▶ [Entries provided]:
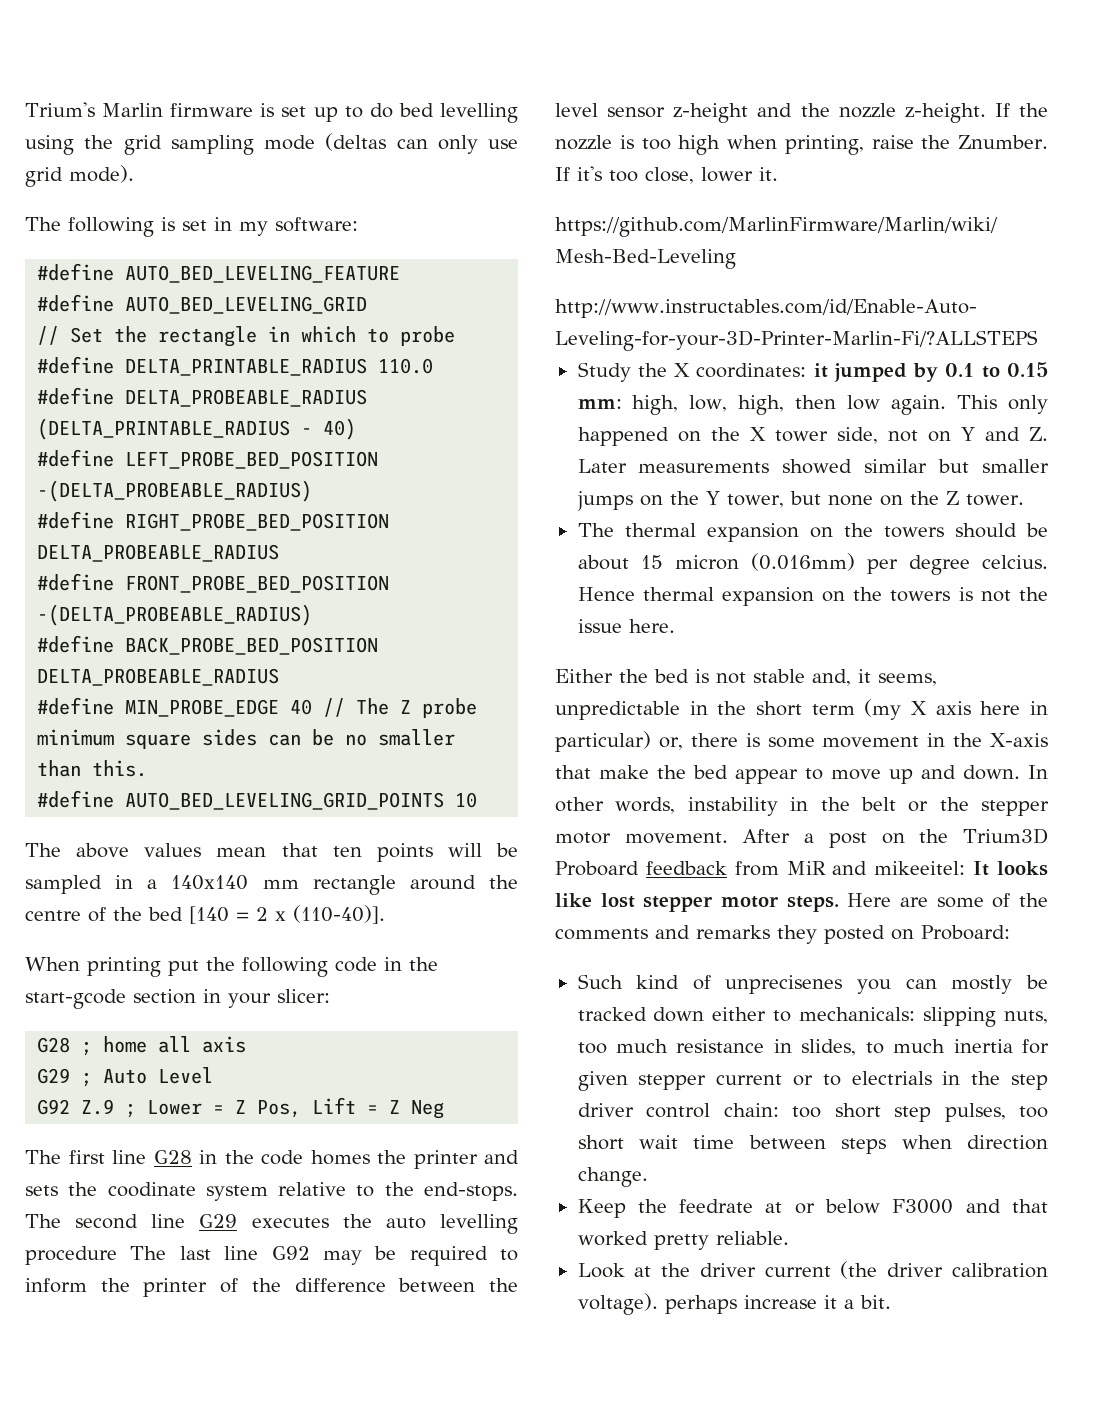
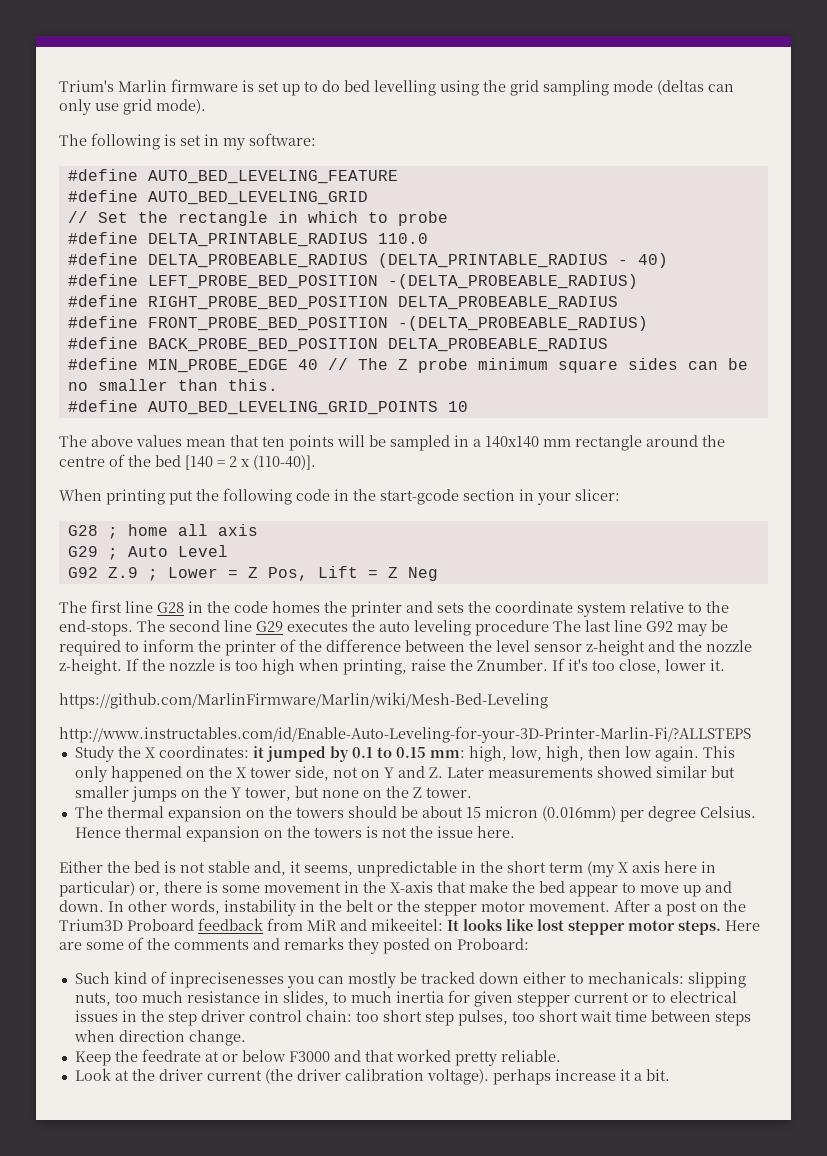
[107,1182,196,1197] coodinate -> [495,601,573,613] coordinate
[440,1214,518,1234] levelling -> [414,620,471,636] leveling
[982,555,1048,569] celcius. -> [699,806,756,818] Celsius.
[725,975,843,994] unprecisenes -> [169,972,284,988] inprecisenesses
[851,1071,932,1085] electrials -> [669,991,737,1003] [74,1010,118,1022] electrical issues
...
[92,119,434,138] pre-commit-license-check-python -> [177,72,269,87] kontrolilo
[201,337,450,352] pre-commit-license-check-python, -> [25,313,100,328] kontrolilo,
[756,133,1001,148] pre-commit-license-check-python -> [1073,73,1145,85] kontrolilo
---
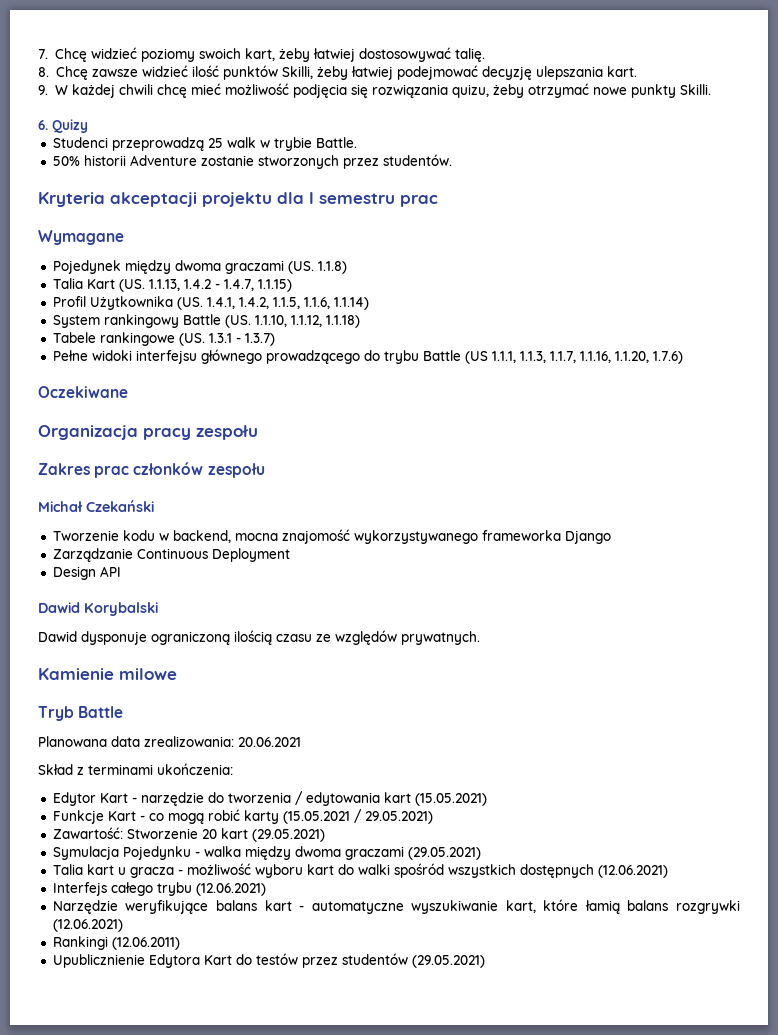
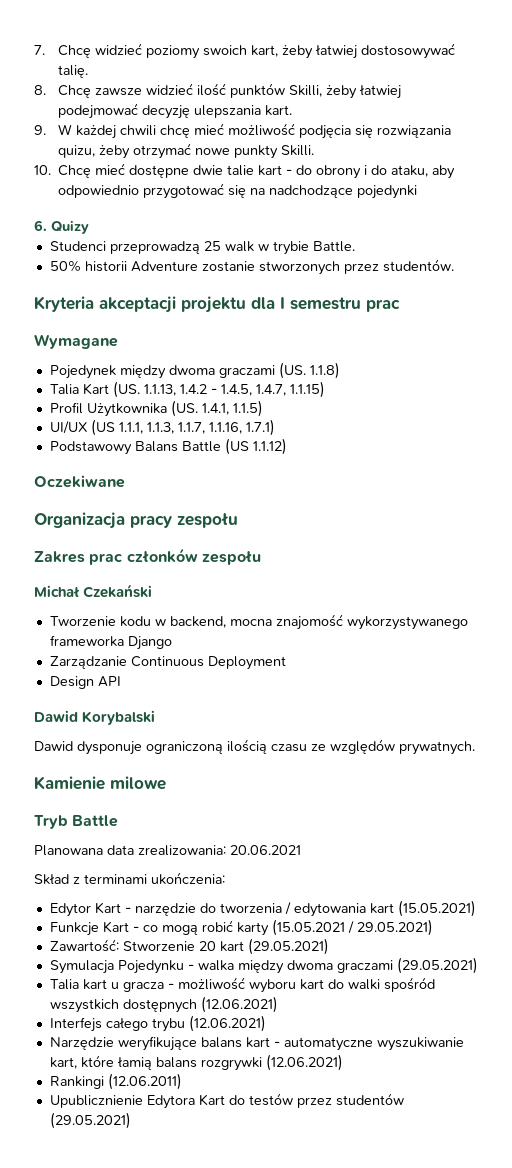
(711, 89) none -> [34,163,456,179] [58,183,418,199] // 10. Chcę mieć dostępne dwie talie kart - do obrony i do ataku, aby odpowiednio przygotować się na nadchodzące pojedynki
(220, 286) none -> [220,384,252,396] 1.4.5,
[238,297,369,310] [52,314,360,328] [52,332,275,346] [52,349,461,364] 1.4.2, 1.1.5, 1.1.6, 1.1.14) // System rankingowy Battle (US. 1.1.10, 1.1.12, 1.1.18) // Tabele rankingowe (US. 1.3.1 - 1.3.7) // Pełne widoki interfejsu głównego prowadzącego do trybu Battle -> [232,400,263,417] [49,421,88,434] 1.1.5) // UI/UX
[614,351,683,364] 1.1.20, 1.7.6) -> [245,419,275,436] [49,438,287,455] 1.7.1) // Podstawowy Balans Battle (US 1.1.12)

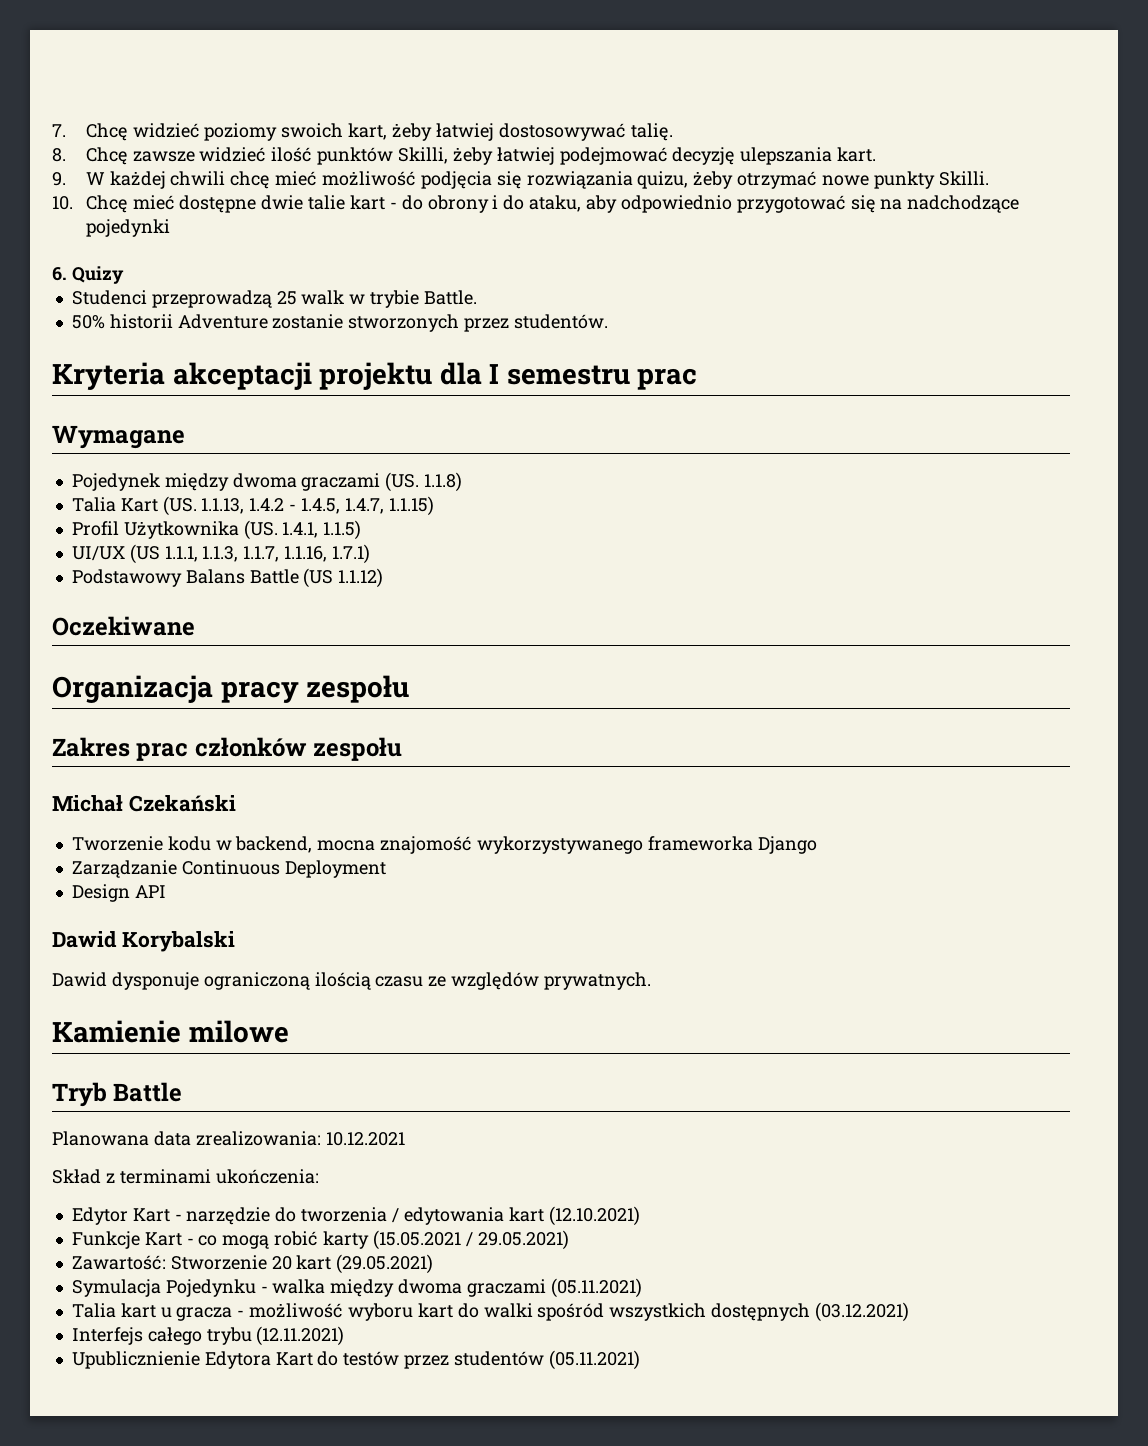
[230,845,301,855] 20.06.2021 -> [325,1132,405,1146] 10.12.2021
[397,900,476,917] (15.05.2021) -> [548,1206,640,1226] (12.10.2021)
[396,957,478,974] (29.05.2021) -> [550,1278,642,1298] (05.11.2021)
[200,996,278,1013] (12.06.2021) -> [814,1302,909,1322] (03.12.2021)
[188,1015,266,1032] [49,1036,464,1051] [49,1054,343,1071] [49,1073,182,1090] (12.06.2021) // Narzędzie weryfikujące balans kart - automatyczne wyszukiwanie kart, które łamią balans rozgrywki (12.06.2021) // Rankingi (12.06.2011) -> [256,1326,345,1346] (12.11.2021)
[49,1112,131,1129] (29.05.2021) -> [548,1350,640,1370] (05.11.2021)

▶ [Task statement]:
Within the material above, copy exactly the lines from the line that holds "[107,1182,196,1197] coodinate ->" up to and including the line that holds "[851,1071,932,1085] electrials ->".

▶ [Output of the exercise]:
[107,1182,196,1197] coodinate -> [495,601,573,613] coordinate
[440,1214,518,1234] levelling -> [414,620,471,636] leveling
[982,555,1048,569] celcius. -> [699,806,756,818] Celsius.
[725,975,843,994] unprecisenes -> [169,972,284,988] inprecisenesses
[851,1071,932,1085] electrials -> [669,991,737,1003] [74,1010,118,1022] electrical issues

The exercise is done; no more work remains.